I met with an equity analyst a few weeks ago who used the term fast money. The term really resonated with me as a description for what I’ve been seeing in healthcare [aka: out-of-network strategy, balanced billing strategy, inflated pricing strategies, kickbacks etc.] and in the broader economy.

The US economy is built on a lot of fast money. The problem with fast money is that it is usually dependent on timing and evaporates with new regulation, policy changes or when the asset bubble pops.

That’s why a lot of people are trying to predict the next stock market correction and worrying about the student loan bubble. In my opinion, they should be.

Foundation

As a consultant, I often talk to clients about problems with their foundation because they are trying to do too much on a weak foundation. Structurally a weak foundation is a recipe for future problems that usually cost more to fix than doing it right the first time.

As leaders, we can’t look at revenue and profit without looking at what’s happening on the balance sheet. In simple terms, the balance sheet represents the foundation. It tells you whether someone is robbing Peter to pay Paul. We all know that behavior can only go on for so long before the foundation crumbles and disaster ensues.

The US balance sheet is a mess. There are four areas where governments should be spending: healthcare, eduction, innovation [aka: game changing investments] and infrastructure because they are key to sustaining the workforce and a healthy business environment. Unfortunately, we’re likely going to see some big cuts in these areas which will further weaken the foundation unless business leaders fill the gaps. 

It’s likely why the Stakeholder Capital movement is picking up steam and philanthropic organizations and other investors are making some big investments.

Slow Money

Last week I attended a workshop to educate women about angel investing. There are some really stark contrasts between how entrepreneurs and investors in Silicon Valley interact versus what this new crop of potential angel investors are learning.

1/ Timeline: Ten and twenty year investments with no clear exit timeline are okay as long as the founders were still making progress. The Silicon Valley timeline for an exit is often 3-5 years.

2/ Structure: Convertible Notes and SAFE instruments are too risky for this crop of investors whereas these instruments are the norm in Silicon Valley because they are easy to work with.

3/ Cap Table: Changes to the cap table may cause trust issues. Cap tables in Silicon Valley often get restructured to facilitate growth. 

4/ Tax: Lots of talk about tax credits and managing the business to preserve tax credits.
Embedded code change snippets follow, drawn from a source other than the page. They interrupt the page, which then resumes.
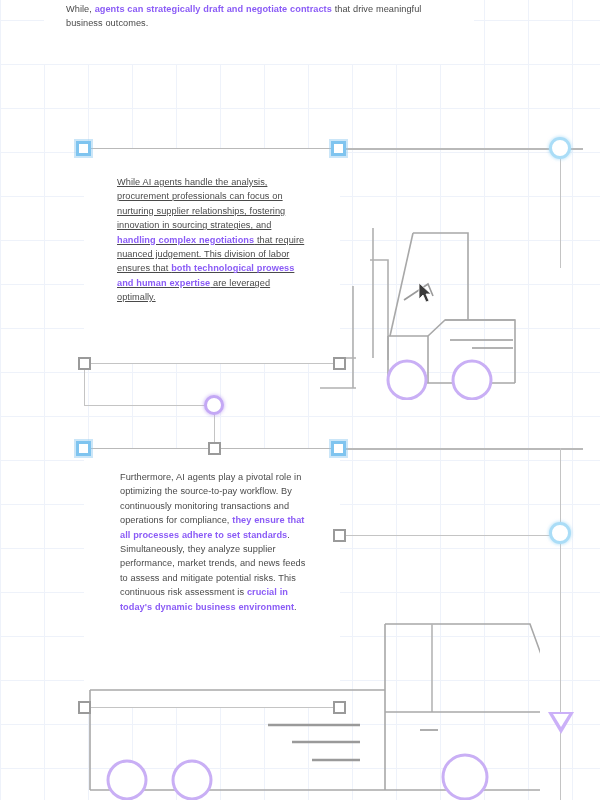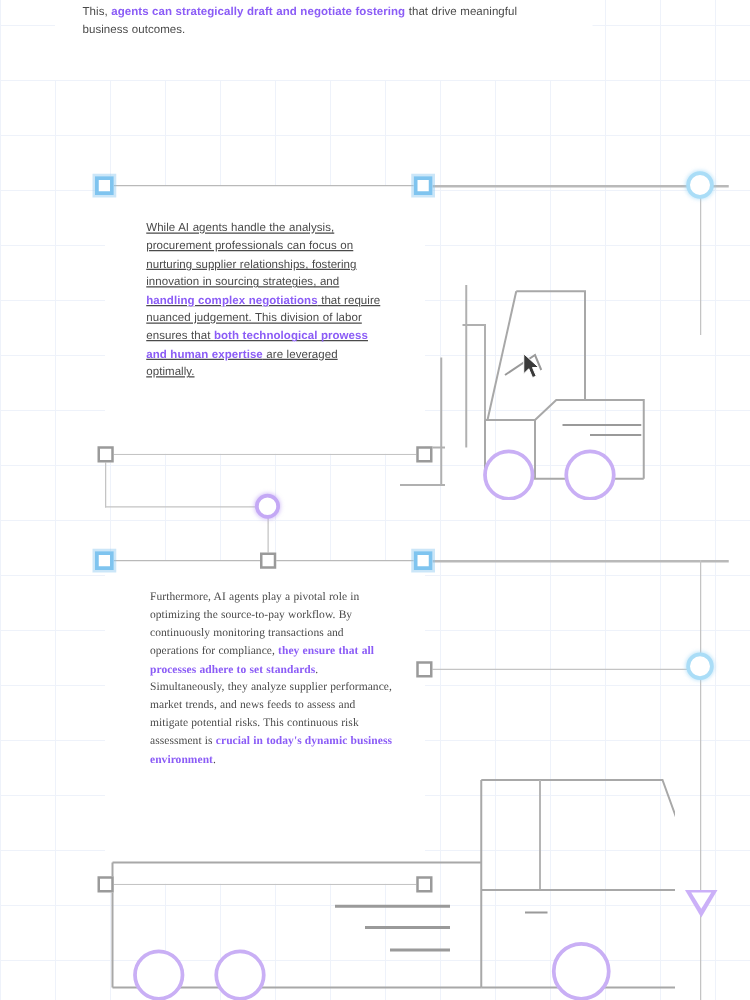--- a/index.html
+++ b/index.html
@@ -122,21 +122,21 @@
     pointer-events: none;
   }
 </style>
 </head>
 <body>
 
 <div id="canvas">
 
   <div class="card" style="left:44px; top:-30px; width:430px; height:94px; padding:8px 22px 0 22px;">
     <div class="card-text" style="padding-top:24px;">
-      <span>This, </span><span class="hl">agents can strategically draft and negotiate fostering</span><span> that drive meaningful business outcomes.</span>
+      <span>While, </span><span class="hl">agents can strategically draft and negotiate contracts</span><span> that drive meaningful business outcomes.</span>
     </div>
   </div>
 
   <div class="line-h" style="left:83px; top:148px; width:500px;"></div>
   <div class="line-v-thin" style="left:84px; top:149px; height:215px;"></div>
   <div class="line-v-thin" style="left:339px; top:149px; height:215px;"></div>
   <div class="line-h-thin" style="left:84px; top:363px; width:256px;"></div>
   <div class="line-v-thin" style="left:84px; top:363px; height:43px;"></div>
   <div class="line-h-thin" style="left:84px; top:405px; width:123px;"></div>
   <div class="line-v-thin" style="left:214px; top:405px; height:45px;"></div>
@@ -180,21 +180,21 @@
   </div>
 
   <div class="line-h" style="left:83px; top:448px; width:500px;"></div>
   <div class="line-v-thin" style="left:84px; top:449px; height:258px;"></div>
   <div class="line-v-thin" style="left:339px; top:449px; height:258px;"></div>
   <div class="line-h-thin" style="left:339px; top:535px; width:215px;"></div>
   <div class="line-h-thin" style="left:84px; top:707px; width:256px;"></div>
   <div class="line-v-thin" style="left:560px; top:448px; height:352px;"></div>
 
   <div class="card" style="left:84px; top:449px; width:256px; height:258px;">
-    <div class="card-text" style="padding:21px 26px 0 36px;font-family:Liberation Serif, serif;">
+    <div class="card-text" style="padding:21px 26px 0 36px;">
       <span>Furthermore, AI agents play a pivotal role in optimizing the source-to-pay workflow. By continuously monitoring transactions and operations for compliance, </span><span class="hl">they ensure that all processes adhere to set standards</span><span>. Simultaneously, they analyze supplier performance, market trends, and news feeds to assess and mitigate potential risks. This continuous risk assessment is </span><span class="hl">crucial in today's dynamic business environment</span><span>.</span>
     </div>
   </div>
 
   <svg class="ill" style="left:80px; top:612px;" width="460" height="190" viewBox="0 0 460 190">
     <g fill="none" stroke="#a8a8a8" stroke-width="1.6">
 
       <path d="M305 12 L450 12 L482 100"></path>
       <path d="M305 12 L305 100"></path>
       <path d="M352 12 L352 100" stroke="#b5b5b5"></path>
Silicon Valley doesn’t talk much about tax until there is a windfall to discuss.

These angel investors are reportedly doing rather well taking a more conservative approach.

Fast and Slow

There are also some similarities in the match making process and criteria.

Match Making: Personal networks and warm introductions are the best way for entrepreneurs to meet investors and vise versa.

Criteria: There has to be alignment in interest, expertise and values. 

Investors also consider the 4 t’s:

1/ Team

2/ Traction/Market

3/ Tech/Product

4/ Timing

The question that remains to be answered…will there be enough slow money invested to fill in the gaps?